I've noticed that the position of .Take() has no effect on the resulting SQL. For example say I have this query:
IQueryable<Item> query =
db.Items.Where(i => i.CategoryID == categoryID && i.Deleted == false)
.OrderByDescending(i => i.ItemID).Skip(0);
Then do the following two queries:
IQueryable<ItemViewModel> query1 =
query.Take(20).Select(i => new ItemViewModel { ItemID = i.ItemID });
IQueryable<ItemViewModel> query2 =
query.Select(i => new ItemViewModel { ItemID = i.ItemID }).Take(20);
Entity Framework will generate the following identical SQL for both queries:
SELECT TOP (20)
[Project1].[ItemID] AS [ItemID],
FROM ( SELECT [Project1].[ItemID] AS [ItemID],
row_number() OVER (ORDER BY [Project1].[ItemID] DESC) AS [row_number]
FROM ( SELECT
[Filter1].[ItemID] AS [ItemID],
FROM (SELECT [Extent1].[ItemID] AS [ItemID],
[Extent1].[CategoryID] AS [CategoryID]
FROM [dbo].[Items] AS [Extent1]
WHERE 0 = [Extent1].[Deleted] ) AS [Filter1]
WHERE ([Filter1].[CategoryID] = @p__linq__0) AND (@p__linq__0 IS NOT NULL)
) AS [Project1]
) AS [Project1]
WHERE [Project1].[row_number] > 0
ORDER BY [Project1].[ItemID] DESC
Why does it do this? Shouldn't it instead generate the following for query1 with the TOP 20 on the subquery?
SELECT
[Project1].[ItemID] AS [ItemID]
FROM ( SELECT [Project1].[ItemID] AS [ItemID]
FROM ( SELECT TOP (20)
[Extent1].[ItemID] AS [ItemID],
row_number() OVER (ORDER BY [Extent1].[ItemID] DESC) AS [row_number]
FROM [dbo].[Items] AS [Extent1]
WHERE ([Extent1].[CategoryID] = @p__linq__0) AND (@p__linq__0 IS NOT NULL)
AND (0 = [Extent1].[Deleted]) AND [Extent1].[row_number] > 0
ORDER BY [Extent1].[ItemID] DESC
) AS [Project1]
) AS [Project1]
I noticed that moving TOP 20 inside will increase the time from 7 seconds to an immediate response in my actual query since it doesn't do the projection before TOP 20.
Edit: Unfortunately I can't seem to find a way to force entity framework to do this since query.Take(20).Select(i => new { ... }).ToString() == query.Select(i => new { .. }).Take(20).ToString(). Maybe this is a bug in EF?
In the specific case that you mentioned, the two LINQ queries that you provided are functionally equivalent, in that the result set will always be the same, regardless of the ordering of Take and Select.

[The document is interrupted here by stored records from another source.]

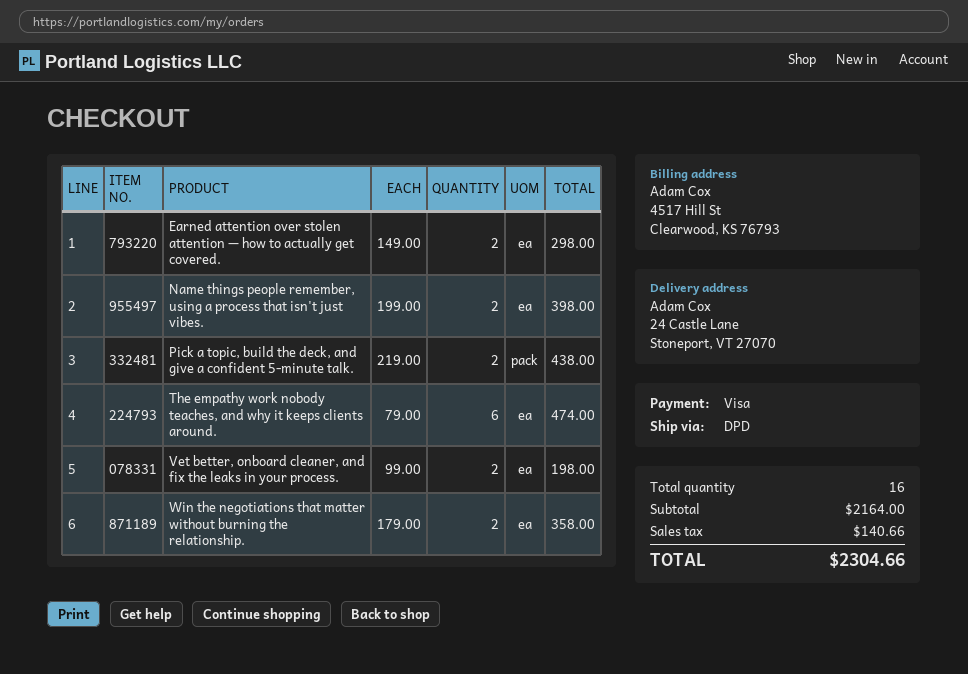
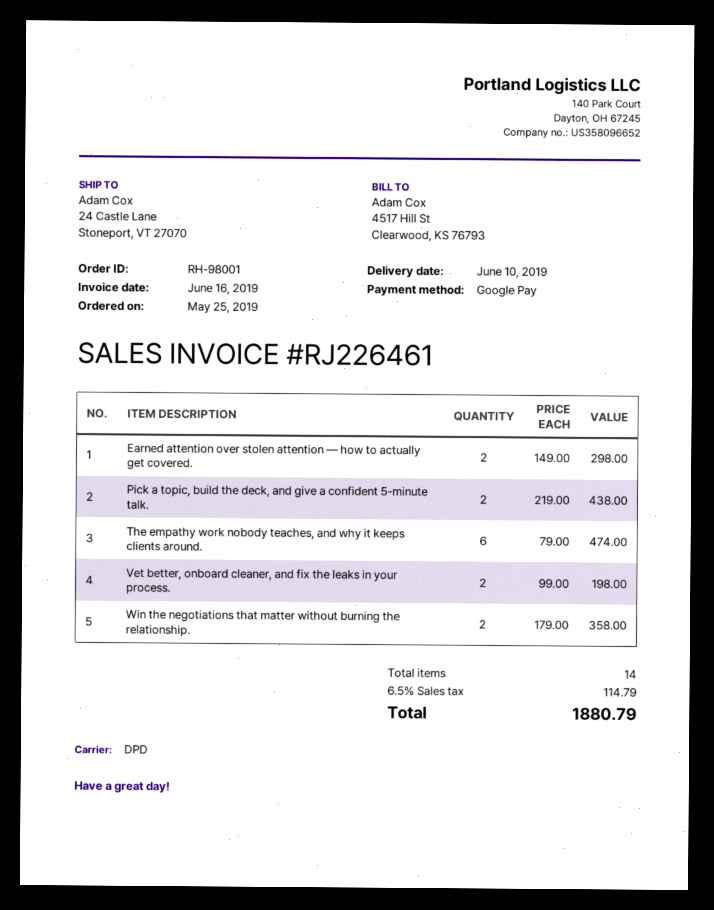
payment method: Visa -> Google Pay
Name things people remember, using a process that isn't just vibes.: 2 x 199.00 = 398.00 -> none
total quantity: 16 -> 14
tax: 140.66 -> 114.79
total: 2304.66 -> 1880.79

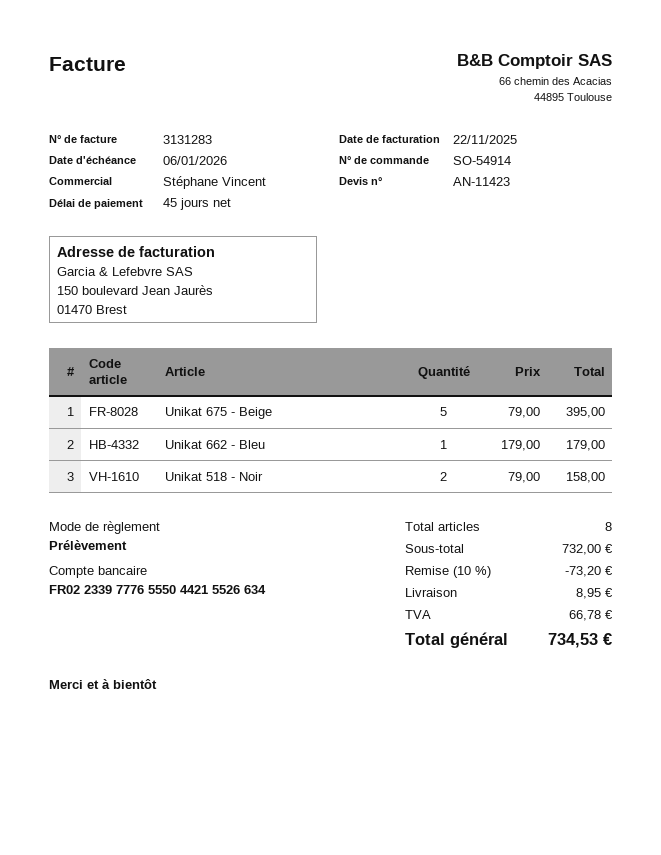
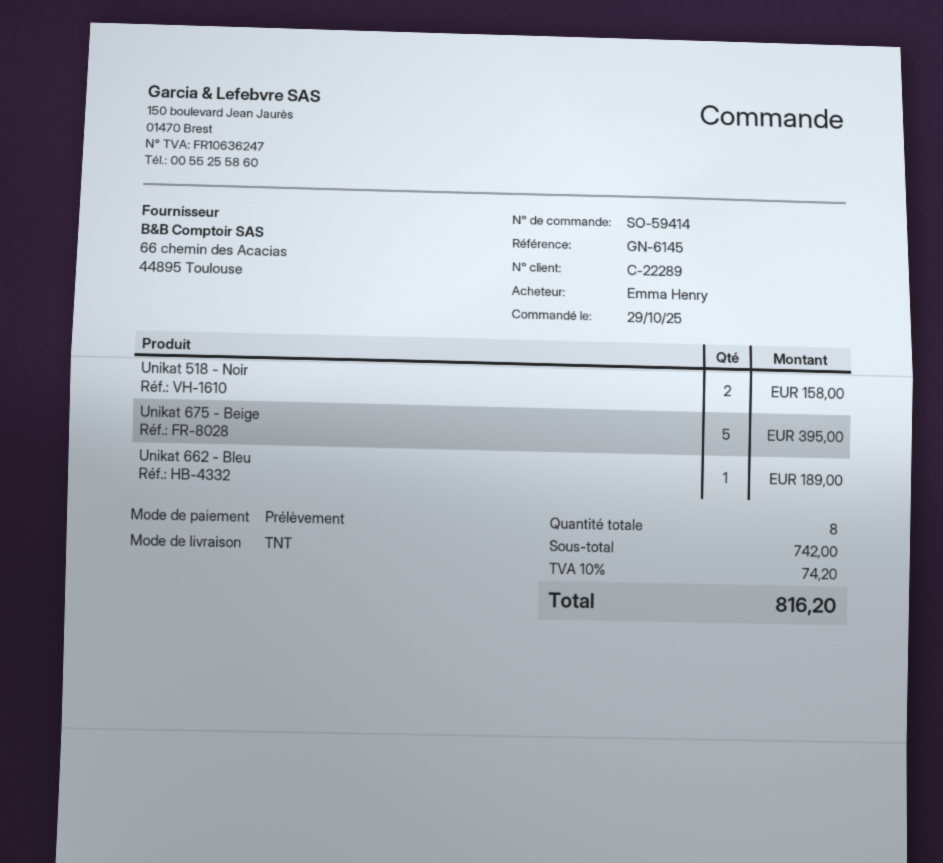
order number: SO-54914 -> SO-59414
Unikat 662 - Bleu: 1 for 179.00 -> 1 for 189.00
subtotal: 732.00 -> 742.00
discount: 10% = 73.20 -> none
shipping: 8.95 -> none
tax: 66.78 -> 74.20
total: 734.53 -> 816.20

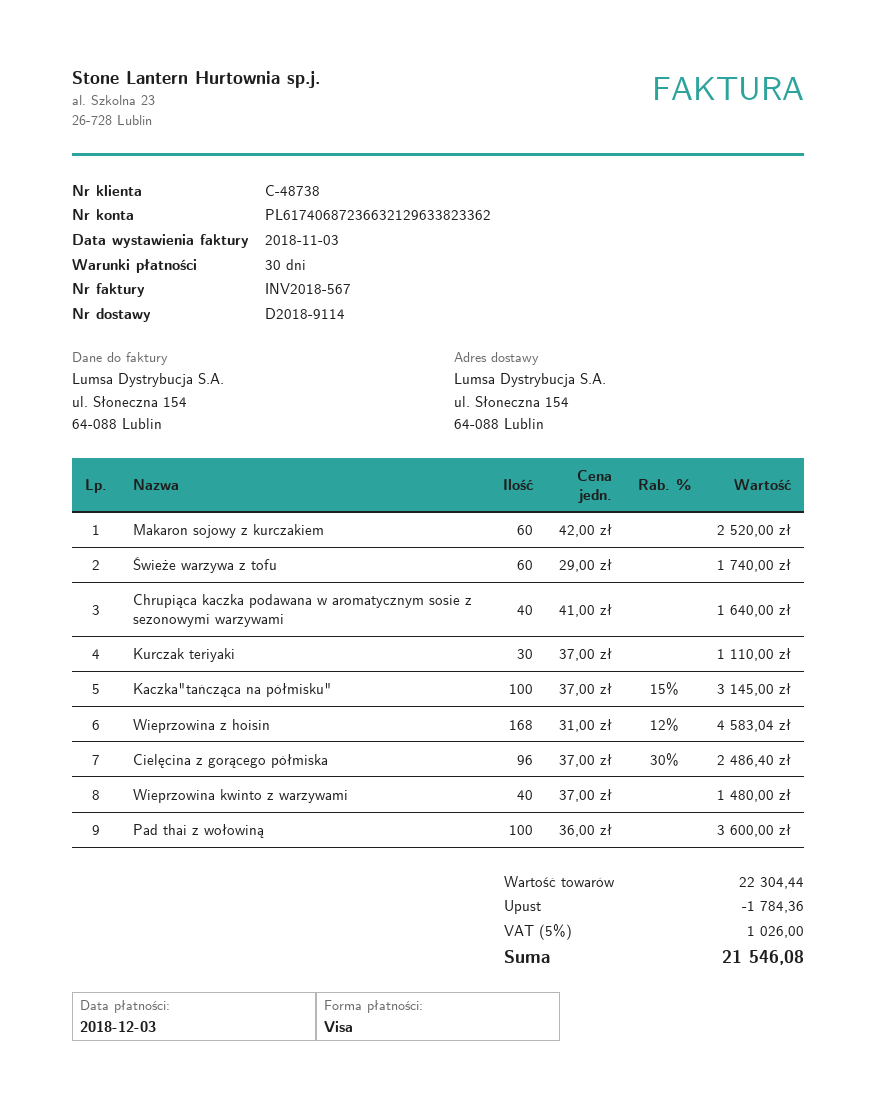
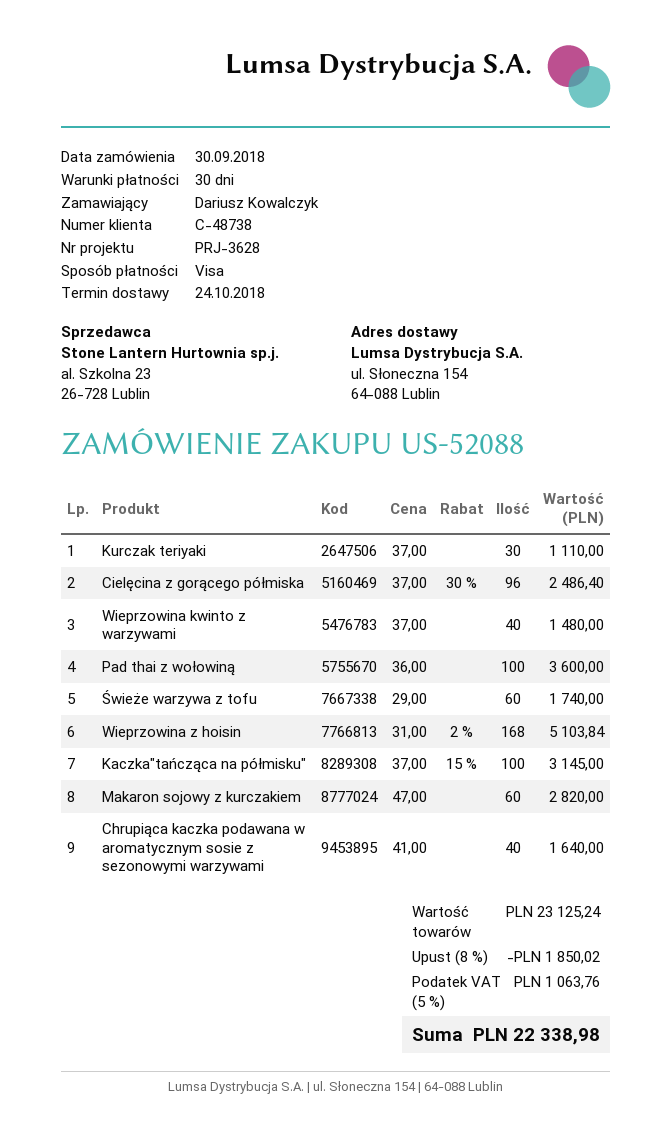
Makaron sojowy z kurczakiem: 60 x 42.00 = 2520.00 -> 60 x 47.00 = 2820.00
Wieprzowina z hoisin: 168 x 31.00 - 12% = 4583.04 -> 168 x 31.00 - 2% = 5103.84
subtotal: 22304.44 -> 23125.24
discount: 1784.36 -> 1850.02
tax: 5% = 1026.00 -> 5% = 1063.76
total: 21546.08 -> 22338.98

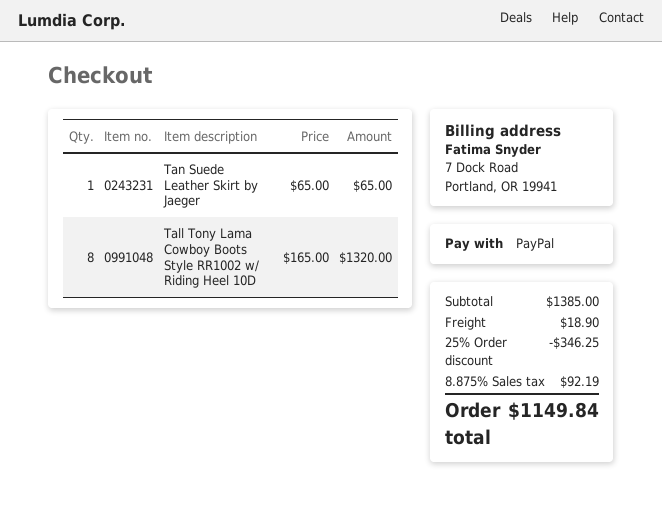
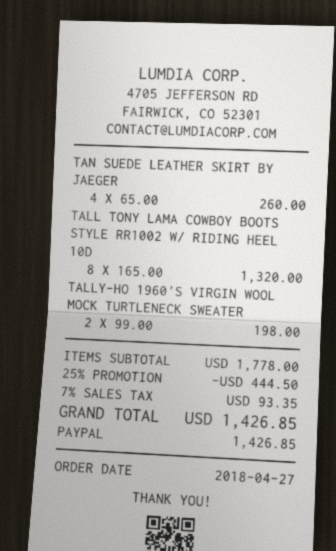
Tan Suede Leather Skirt by Jaeger: 1 x 65.00 = 65.00 -> 4 x 65.00 = 260.00
TALLY-HO 1960'S VIRGIN WOOL MOCK TURTLENECK SWEATER: none -> 2 x 99.00 = 198.00
subtotal: 1385.00 -> 1778.00
discount: 25% = 346.25 -> 25% = 444.50
shipping: 18.90 -> none
tax: 8.875% = 92.19 -> 7% = 93.35
total: 1149.84 -> 1426.85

As for performance concerns, both queries will be optimized by the database platform. I would be very surprised to see any significant difference between the two. I would not expect the second query to, for example, perform the projection on a whole bunch of items it knows won't get past TOP. As a rule LINQ query providers tend to not focus on optimization, simply because that step tends to happen at the database level when the SQL is translated into actual executable code. Databases these days have spend a considerable amount of effort optimizing the compilation of SQL code, so the query provider simply has no need to duplicate those efforts.
However, when you have say filtering or ordering, it changes what the query actually returns.
query.Take(10).Where(someFilter);
doesn't (necessarily) return the same thing as:
query.Where(someFilter).Take(10);
The first takes 10 items and the returns however many of those items passes the filter.
The second query returns up to 10 items that all pass the filter.
In the case of the two SQL queries you showed, they are functionally different because one is ordering every single item in the while table and then grabbing 20 items, the other is grabbing the first 20 items and then ordering them, which is much faster of an operation.
In that case it's important for the semantic ordering of Take to be properly translated into the SQL. In cases where the query provider can provably demonstrate that the order of two given operations isn't important, it's not a problem for it to re-order them however it wants.
The answer is actually pretty simple. You're basically comparing these two queries:
select top 20 ItemId
from Items
order by ItemId desc
to:
select ItemId
from (
select top 20 ItemId
from Items
) p
order by ItemId descending
The latter will be picking twenty rows at random rather than the 20 rows with the highest ItemIds. That is why the query that you expected but didn't get is faster: it's incorrect and much simpler to run by the database.